Tuesday, August 26, 2008

Basic Set operations in Java

How do we work with Sets in Java when it comes to performing the basic operations: Union, Intersection, Subset, Complement, Cartesian Product (for which there is no standard Java method in the Set Interface)? Do we have some kind of a collection that maps this mathematical concept into Java? Yes we do.

The Set Interface models the mathematical concept of a set and it is a Collection that contains no duplicate objects. Before talking about the specific methods that we will use, you must be aware of the three most used Set implementations: HashSet (uses a hash table to store its elements), LinkedHashSet (HashSet that also maintains a doubly-linked list running through all of its entries), and TreeSet (a sorted set).

Assume we have two sets s1 and s2. Going back to the basic set operations, we have:
- Union: the union of sets s1 and s2 is a set whose elements are contained in either set s1 or s2.
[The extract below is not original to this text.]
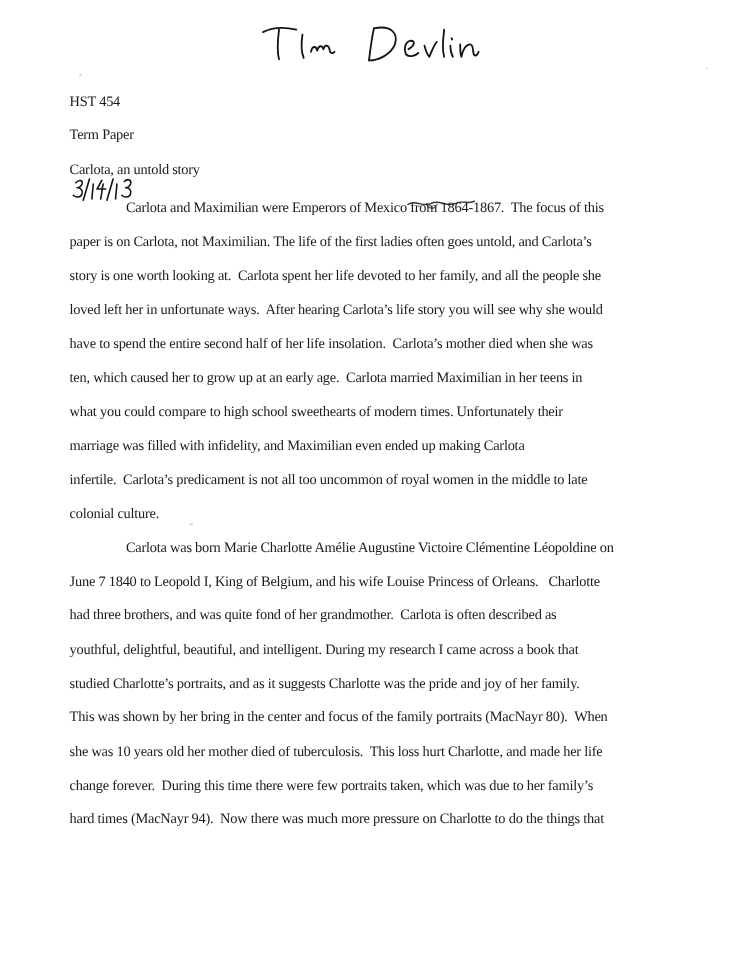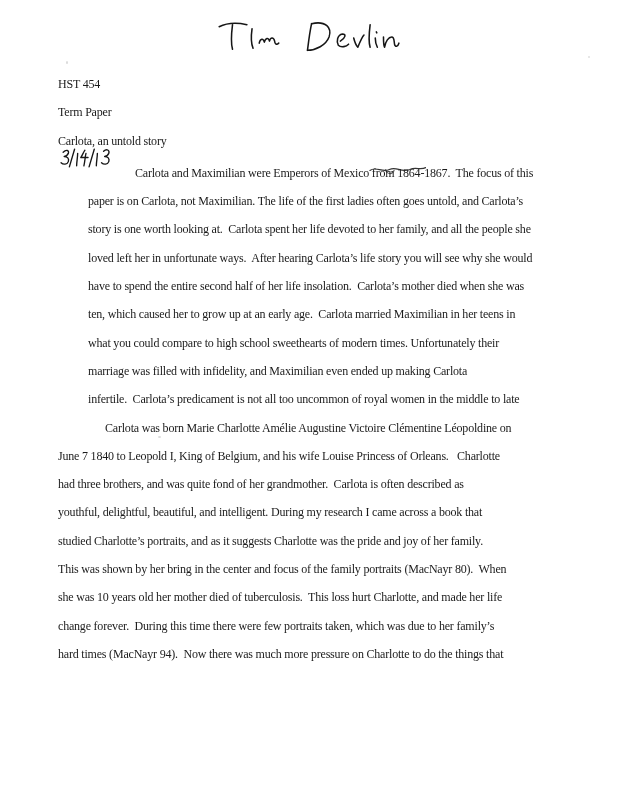"Carlota and Maximilian were Emperors" .para-1 { margin-left: 30px -> none }
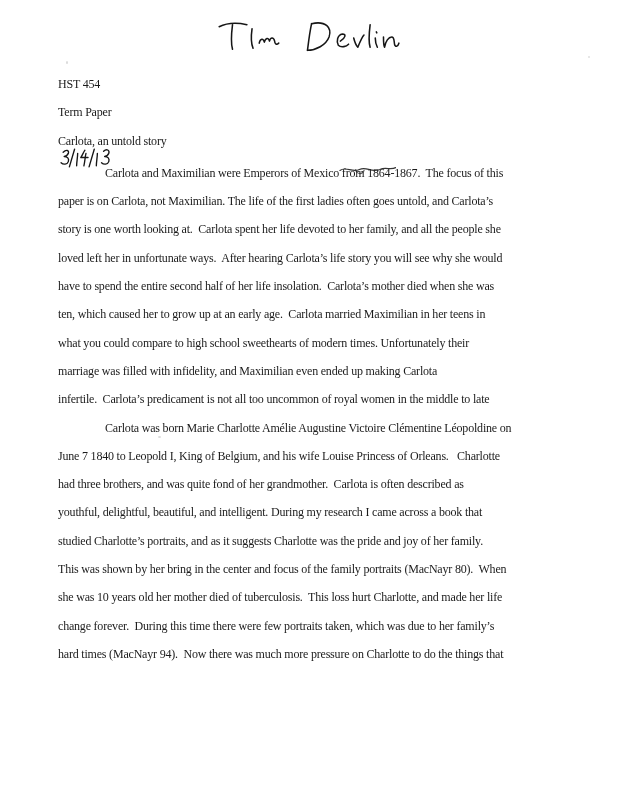"colonial culture." div.line { html: none -> <div>colonial culture.</div> }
Java: s1.addAll(s2) - adds all elements from s2
in s1 if they are not already present.

- Intersection: the intersection of two sets s1 and s2 is a set whose elements are in both s1 and s2.
Java: s1.retainAll(s2) - s1 becomes the intersection of
s1 and s2.

- Subset: s2 is a subset of s1 if all elements of s2 are also elements of s1.

Java: s1.containsAll(s2) - returns true if s1 contains
all of the elements of s2.

- Complement: the complement of s2 in s1, denoted s1 - s2, is a set of all elements that are members of s1 but not of s2.

Java: s1.removeAll(s2) - removes from s1 all the
elements that are also contained in s2.

- Cartesian Products: the Cartesian product of two sets s1 and s2 is the set of all ordered pairs (x, y), where x is an element in s1, and y is an element in s2.

Java: public static Set computeCartesianProduct(Set s1,
Set s2) {
result = null;
if (s1 == null || s2 == null) {
throw new IllegalArgumentException();
if (s1.isEmpty()) {
return s2;
if (s2.isEmpty()) {
return s1;

result = new HashSet
for (Object obj1 : s1) {
for (Object obj2 : s2) {
result.add("(" + obj1 + "," + obj2 + ")");

return result;

UPDATE (04/30/09): For the Cartesian Product operation above, I have used a raw type for unknown set element type. As of Java 1.5, you should consider using generics. For example, you should use an unbounded wildcard type for the input parameters of the computeCartesianProduct method, making the above code type safe and more flexible. This implies that instead of using the declaration Set s1, you should actually have Set<?> s1.


Kenny Yu said...
This comment has been removed by the author.
Kenny Yu said...

Excellent exposition of using java api for set operations.
If both sets are ordered, either by hash or via a comparator in the case of treeset, the operations should be fast. They cold even avoid using for-loops if they make use of the ranges. For example, if set A has 1-100 and set B has 90-200, you can start looping at 90 to get the union.

IlPuccio said...

Gud article.
I need a way to hanlde ranges and perform the operation you described in this post.
Can you give me some suggestions ? Are there classes which implement ranges ?

Mihai Fonoage said...

@IlPuccio: Look at the Range-view Operations section of Sun's SortedSet Interface tutorial here.

Kenny Yu said...

provides methods for set operations:
addAll() union
removeAll() difference
retainAll() intersect

SortedSet.subSet() give you a range.